Don't tell my child to sit at the table to eat the pudding you are providing for us after the meal you have just given us.

Bloody priceless.

Choufleur · 31/01/2011 17:37

DS has to ask to get up and if he gets up before pudding then he doesn't get to come back later for it. Am I strict?

OP posts:
activate · 31/01/2011 17:37

text her "my house, my rules"

Choufleur · 31/01/2011 17:38

TBH i don't think I can be bothered. I just won't invite them for dinner again.

OP posts:
AgentZigzag · 31/01/2011 17:38

You didn't tell him, you asked him.

If he didn't want pudding he didn't have to sit down.

Your house, your rules.

It's just polite to sit at the table until everyone has finished.

I wouldn't mind if they got up before everyone had finished before the pud, but they can't be wandering about eating it.

Your friend has every right to say how she feels about what you said of course.

What did you reply?

Panzee · 31/01/2011 17:38

I wouldn't text back. Why did it take her a day to decide she didn't like what you did?
I think you were right, btw.

DanJARMouse · 31/01/2011 17:39

We let the children down between courses. Often they want to go to the loo or some such. But they do know that they need to be sat at the table to eat - regardless of what course is being served.

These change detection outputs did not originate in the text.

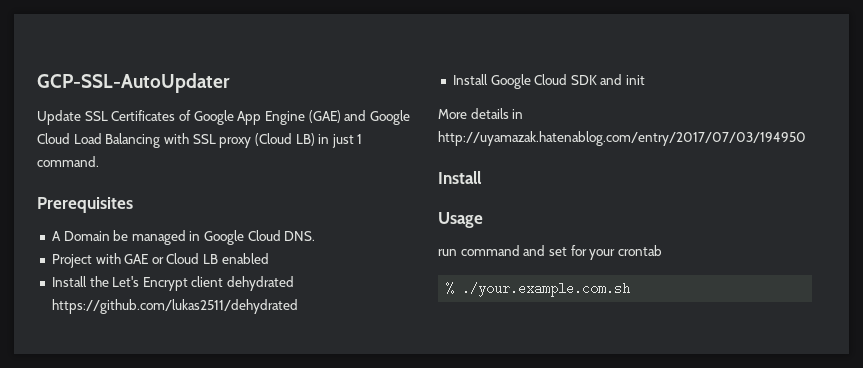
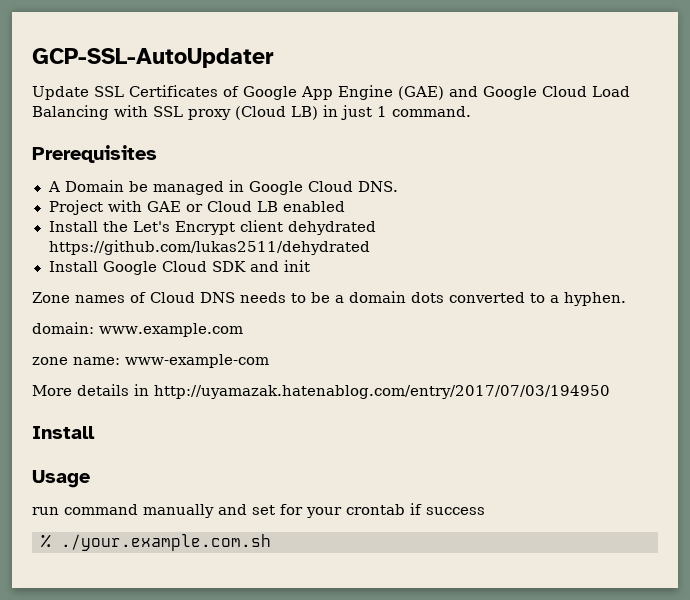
+ Zone names of Cloud DNS needs to be a domain dots converted to a hyphen.
+ domain: www.example.com
+ zone name: www-example-com
- run command and set for your crontab
+ run command manually and set for your crontab if success

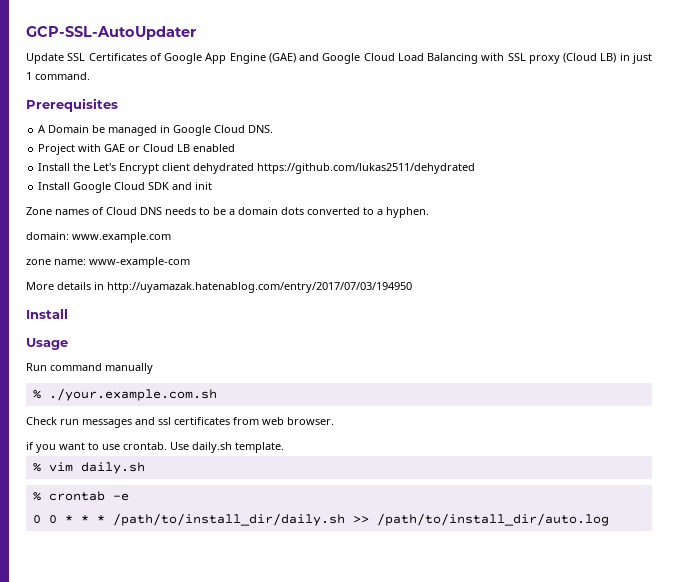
- run command manually and set for your crontab if success
+ Run command manually
  % ./your.example.com.sh
+ Check run messages and ssl certificates from web browser.
+ if you want to use crontab. Use daily.sh template.
+ % vim daily.sh
+ % crontab -e
+ 0 0 * * * /path/to/install_dir/daily.sh >> /path/to/install_dir/auto.log

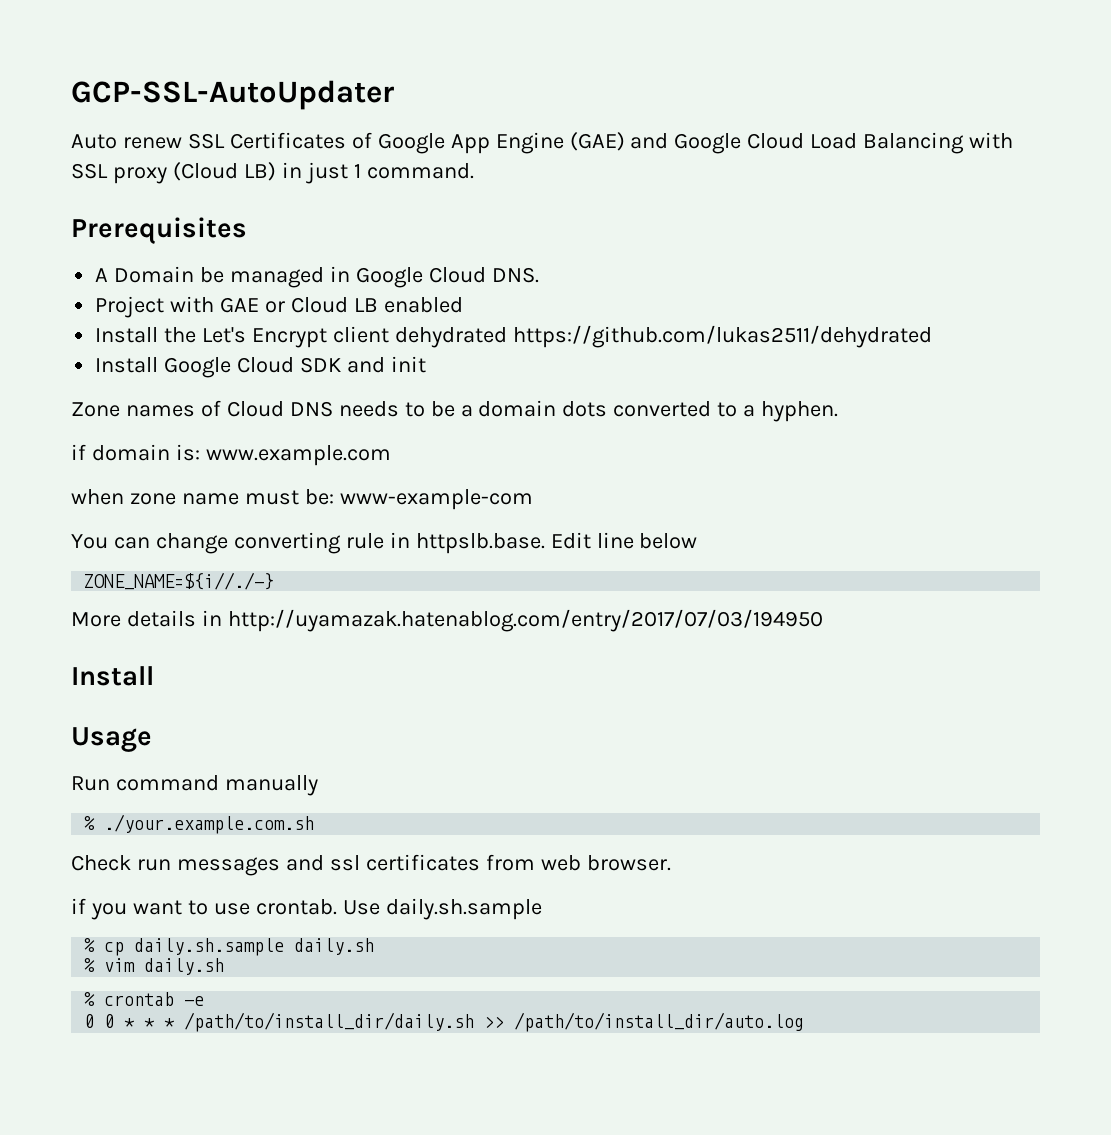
- Update SSL Certificates of Google App Engine (GAE) and Google Cloud Load Balancing with SSL proxy (Cloud LB) in just 1 command.
+ Auto renew SSL Certificates of Google App Engine (GAE) and Google Cloud Load Balancing with SSL proxy (Cloud LB) in just 1 command.
- domain: www.example.com
- zone name: www-example-com
+ if domain is: www.example.com
+ when zone name must be: www-example-com
+ You can change converting rule in httpslb.base. Edit line below
+ ZONE_NAME=${i//./-}
- Use daily.sh template.
+ Use daily.sh.sample
+ % cp daily.sh.sample daily.sh

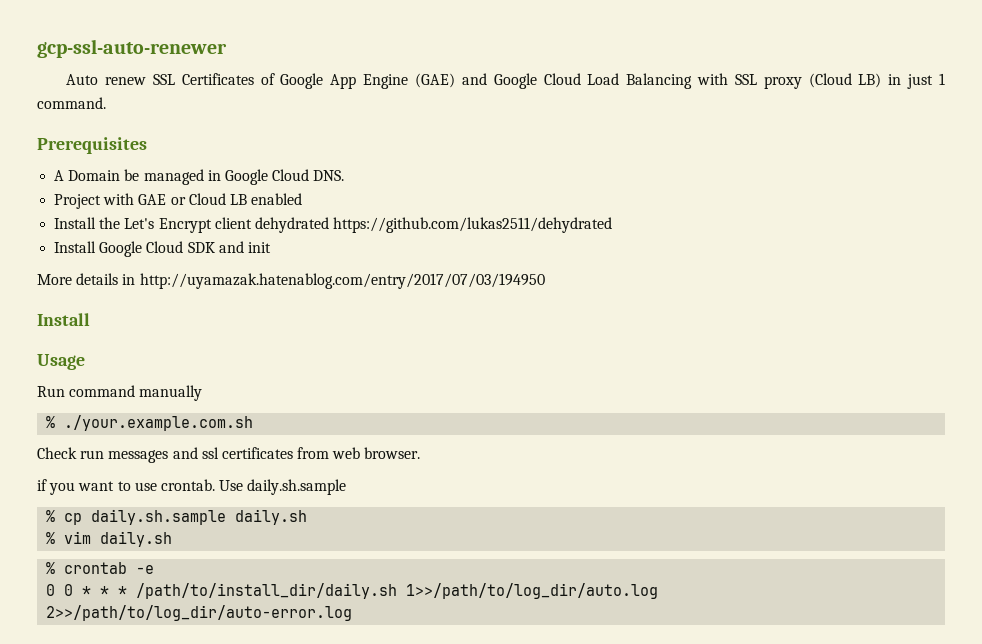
- GCP-SSL-AutoUpdater
+ gcp-ssl-auto-renewer
- Zone names of Cloud DNS needs to be a domain dots converted to a hyphen.
- if domain is: www.example.com
- when zone name must be: www-example-com
- You can change converting rule in httpslb.base. Edit line below
- ZONE_NAME=${i//./-}
- 0 0 * * * /path/to/install_dir/daily.sh >> /path/to/install_dir/auto.log
+ 0 0 * * * /path/to/install_dir/daily.sh 1>>/path/to/log_dir/auto.log 2>>/path/to/log_dir/auto-error.log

AgentZigzag · 31/01/2011 17:39

Lots of posts there.

'Your house, your rules' is a universal then! Grin

Plumm · 31/01/2011 17:40

My 4 year old always asks to leave the table (okay, nearly always - she's not perfect) and we make her stay at the table if there's coming. She even asks to leave the table when she's at a party and everyone else has got up and started runing around.

And I tell other children to stay at the table when they eat at my house so YANBU (although I have just realised I've turned into my mother!)